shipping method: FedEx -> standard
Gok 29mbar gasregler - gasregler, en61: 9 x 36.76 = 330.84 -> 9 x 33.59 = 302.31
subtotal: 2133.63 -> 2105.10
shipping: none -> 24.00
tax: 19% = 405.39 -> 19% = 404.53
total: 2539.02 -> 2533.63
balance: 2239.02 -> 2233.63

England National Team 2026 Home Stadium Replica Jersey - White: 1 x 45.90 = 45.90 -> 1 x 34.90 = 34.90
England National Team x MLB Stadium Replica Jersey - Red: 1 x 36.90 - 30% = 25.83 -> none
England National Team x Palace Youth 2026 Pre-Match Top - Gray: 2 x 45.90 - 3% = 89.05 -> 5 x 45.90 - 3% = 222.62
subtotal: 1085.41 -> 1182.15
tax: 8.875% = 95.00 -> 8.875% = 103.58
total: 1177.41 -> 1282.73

++++++++++

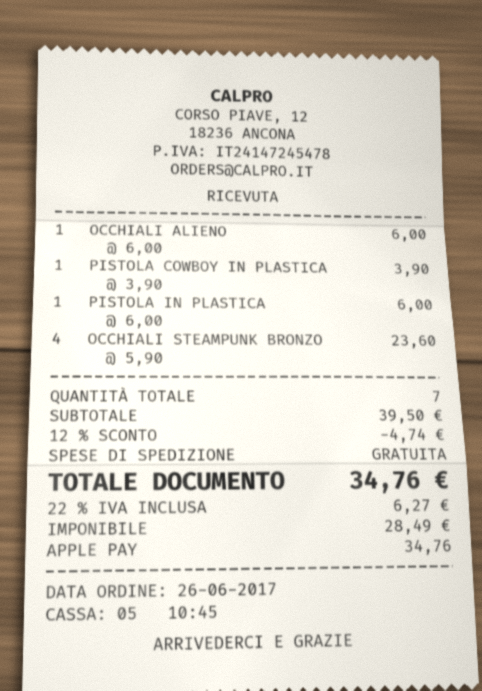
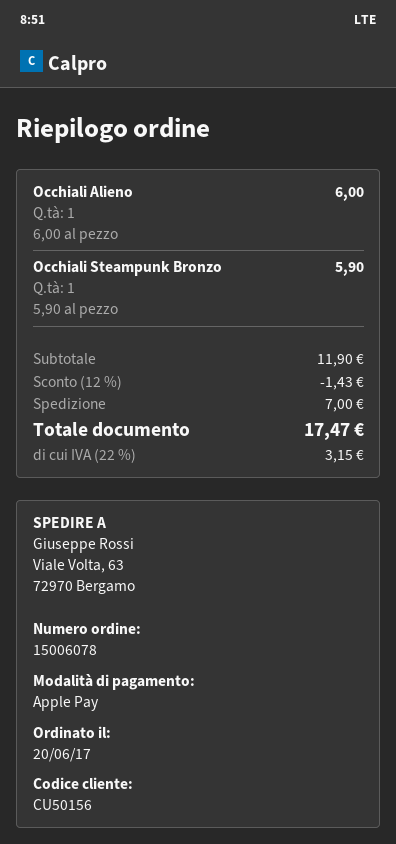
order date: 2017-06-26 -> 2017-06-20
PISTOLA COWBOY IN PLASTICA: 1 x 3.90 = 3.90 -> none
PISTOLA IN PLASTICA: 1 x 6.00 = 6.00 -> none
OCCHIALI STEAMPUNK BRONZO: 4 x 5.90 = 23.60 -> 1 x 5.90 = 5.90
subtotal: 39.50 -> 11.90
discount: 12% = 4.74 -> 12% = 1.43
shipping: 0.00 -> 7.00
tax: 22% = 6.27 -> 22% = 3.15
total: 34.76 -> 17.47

++++++++++

WHAT NEEDS TO BE DONE -
Please copy the lines in the records above between the one holding "shipping: 0.00 -> 7.00" and the one holding "total: 34.76 -> 17.47", inclusive, exactly and with no other line.

ANSWER SPACE -
shipping: 0.00 -> 7.00
tax: 22% = 6.27 -> 22% = 3.15
total: 34.76 -> 17.47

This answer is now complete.